Zombie Love: Relinquishing Fear… one horror movie at a time

In my quest to be my best Self as a parent, and pursue my own happiness in the process, readers of this blog may be aware that I hate horror films… and have seen a number of them this year with my younger son… who loves them.

Will and I set out to see The Crazies on Sunday morning, but were stopped by the LA Marathon, which ran a Berlin Wall of sorts through the middle of LA, leaving us on the wrong side of the movie tracks.  I thought, maybe this one just wasn’t meant to be, but unfortunately it was also at one other theater in a reachable location and so by afternoon, I was breathing deeply and reminding myself that, “it’s just a movie.”
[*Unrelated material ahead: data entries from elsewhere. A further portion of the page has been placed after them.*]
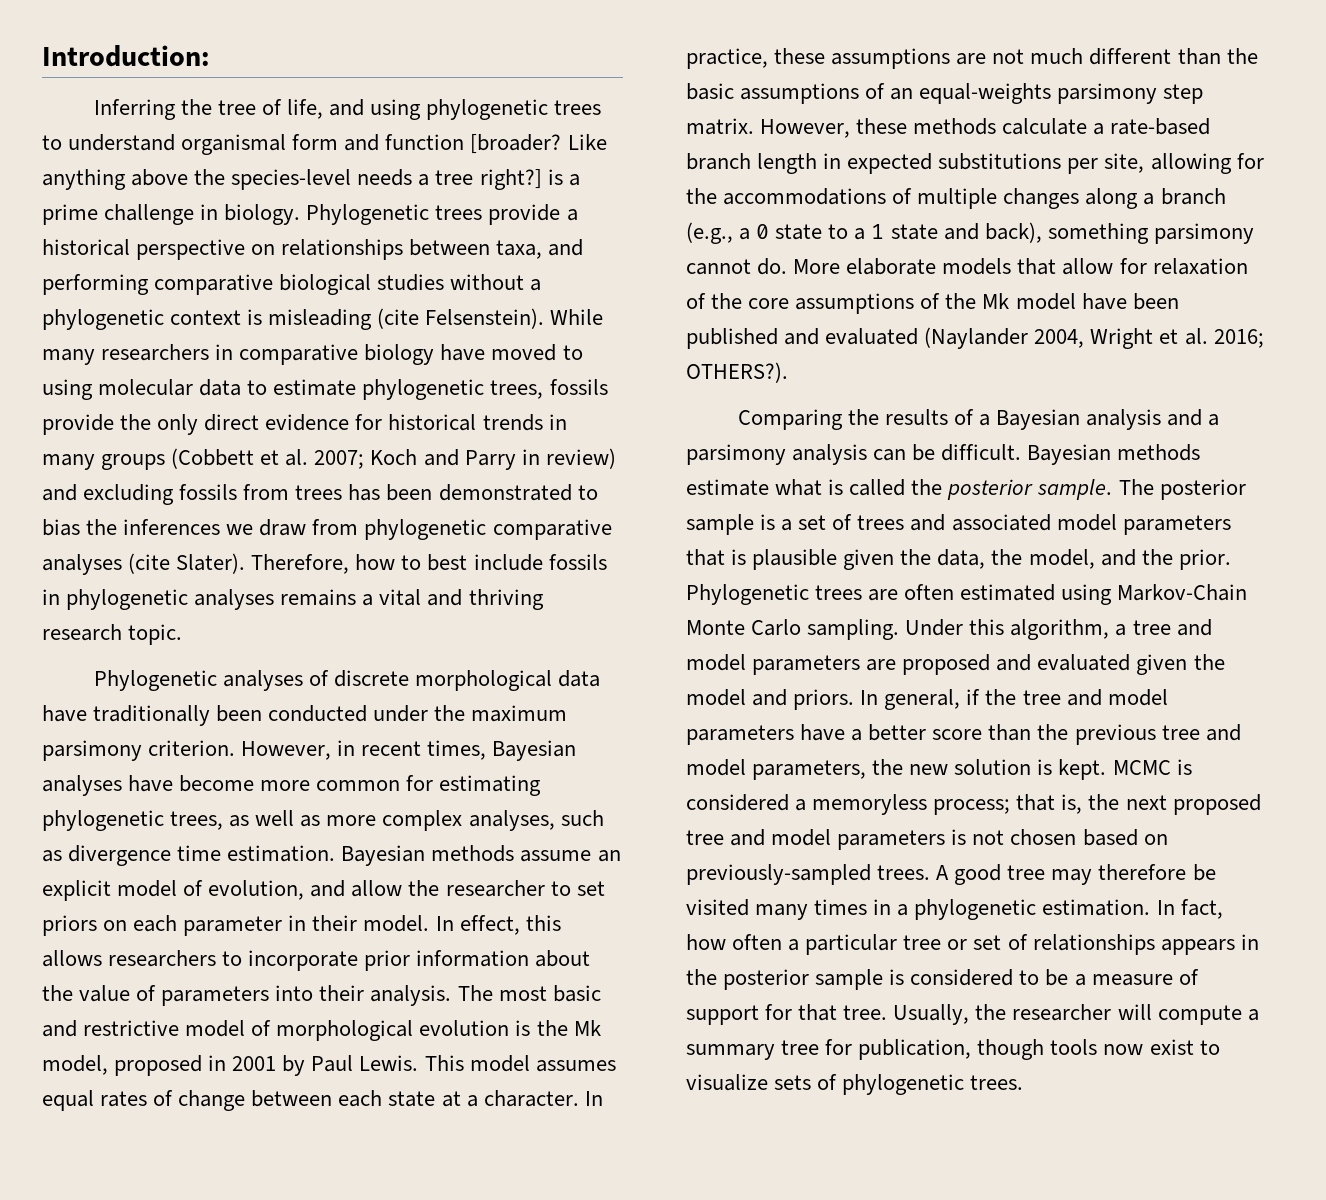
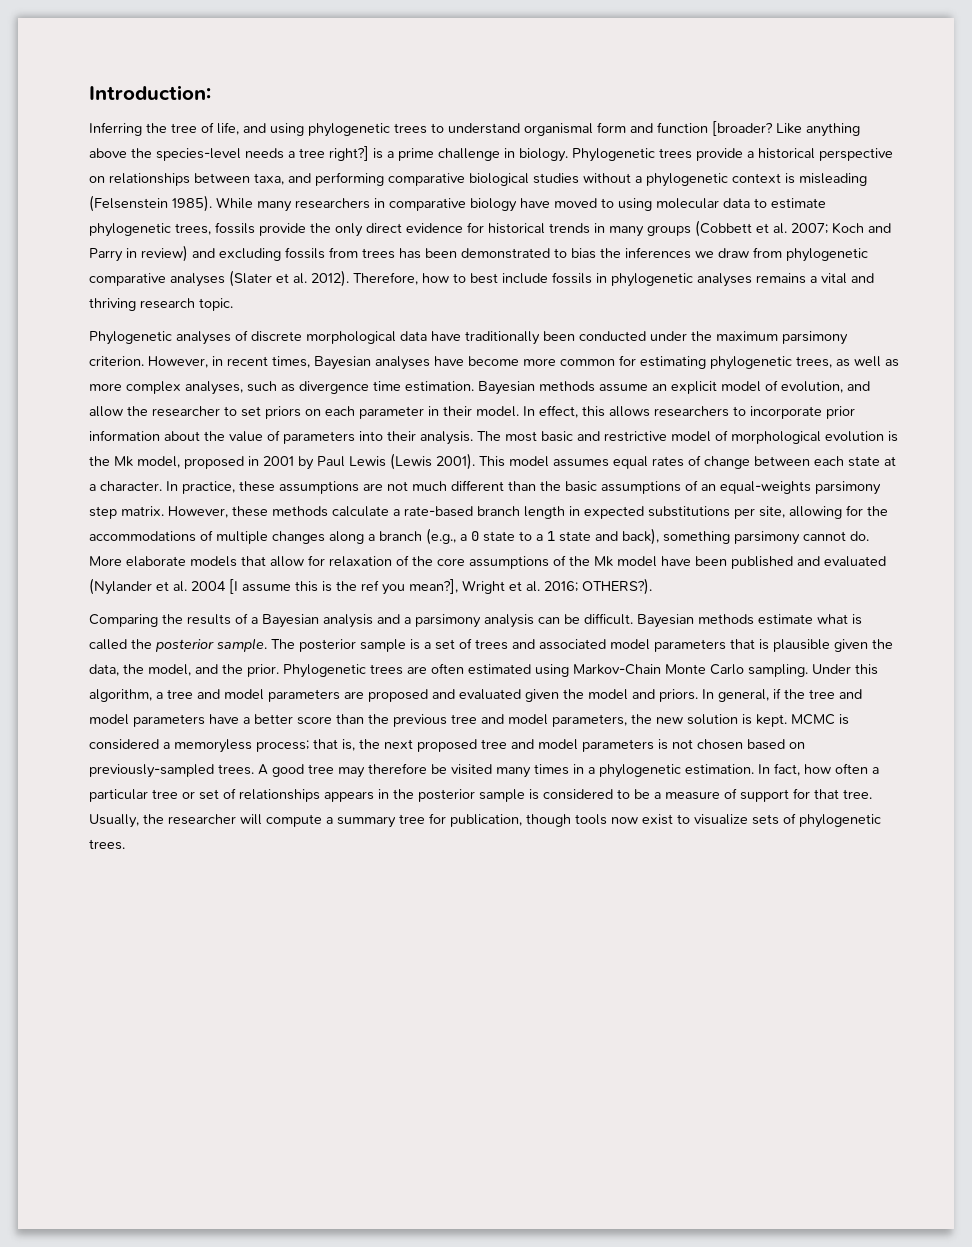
- Phylogenetic trees provide a historical perspective on relationships between taxa, and performing comparative biological studies without a phylogenetic context is misleading (cite Felsenstein).
+ Phylogenetic trees provide a historical perspective on relationships between taxa, and performing comparative biological studies without a phylogenetic context is misleading (Felsenstein 1985).
- While many researchers in comparative biology have moved to using molecular data to estimate phylogenetic trees, fossils provide the only direct evidence for historical trends in many groups (Cobbett et al. 2007; Koch and Parry in review) and excluding fossils from trees has been demonstrated to bias the inferences we draw from phylogenetic comparative analyses (cite Slater).
+ While many researchers in comparative biology have moved to using molecular data to estimate phylogenetic trees, fossils provide the only direct evidence for historical trends in many groups (Cobbett et al. 2007; Koch and Parry in review) and excluding fossils from trees has been demonstrated to bias the inferences we draw from phylogenetic comparative analyses (Slater et al. 2012).
- The most basic and restrictive model of morphological evolution is the Mk model, proposed in 2001 by Paul Lewis.
+ The most basic and restrictive model of morphological evolution is the Mk model, proposed in 2001 by Paul Lewis (Lewis 2001).
- More elaborate models that allow for relaxation of the core assumptions of the Mk model have been published and evaluated (Naylander 2004, Wright et al. 2016; OTHERS?).
+ More elaborate models that allow for relaxation of the core assumptions of the Mk model have been published and evaluated (Nylander et al. 2004 [I assume this is the ref you mean?], Wright et al. 2016; OTHERS?).

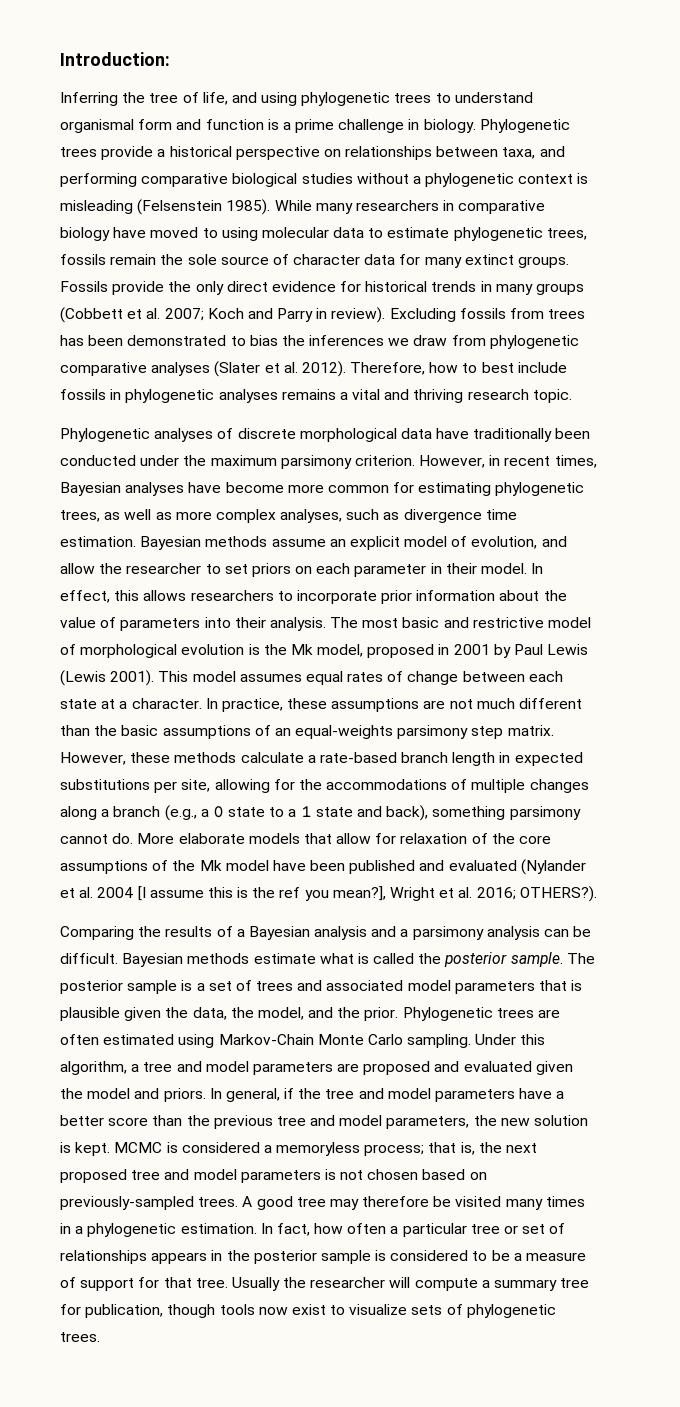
- Inferring the tree of life, and using phylogenetic trees to understand organismal form and function [broader? Like anything above the species-level needs a tree right?] is a prime challenge in biology.
+ Inferring the tree of life, and using phylogenetic trees to understand organismal form and function is a prime challenge in biology.
- While many researchers in comparative biology have moved to using molecular data to estimate phylogenetic trees, fossils provide the only direct evidence for historical trends in many groups (Cobbett et al. 2007; Koch and Parry in review) and excluding fossils from trees has been demonstrated to bias the inferences we draw from phylogenetic comparative analyses (Slater et al. 2012).
+ While many researchers in comparative biology have moved to using molecular data to estimate phylogenetic trees, fossils remain the sole source of character data for many extinct groups. Fossils provide the only direct evidence for historical trends in many groups (Cobbett et al. 2007; Koch and Parry in review). Excluding fossils from trees has been demonstrated to bias the inferences we draw from phylogenetic comparative analyses (Slater et al. 2012).
- Usually, the researcher will compute a summary tree for publication, though tools now exist to visualize sets of phylogenetic trees.
+ Usually the researcher will compute a summary tree for publication, though tools now exist to visualize sets of phylogenetic trees.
It’s funny what scares us.  When Will was just born he had the smile of the Buddha and I will never forget that smile.  And if a central tenet of Buddhism is to relinquish, or see through, fear and desire, it seems plausible that Will’s movie-going predilections may also dovetail with my own need to work through my fears.

The Crazies, it turns out, is both terrifying and intelligent… which makes it all the more terrifying.  We open with a country western gloss on the final song in Dr. Strangelove (“we’ll meet again, don’t know where, don’t know when…”) a quote most young people would not recognize, but which cues us into the ironic and cynical nature of the filmmakers, or at least their take on this story.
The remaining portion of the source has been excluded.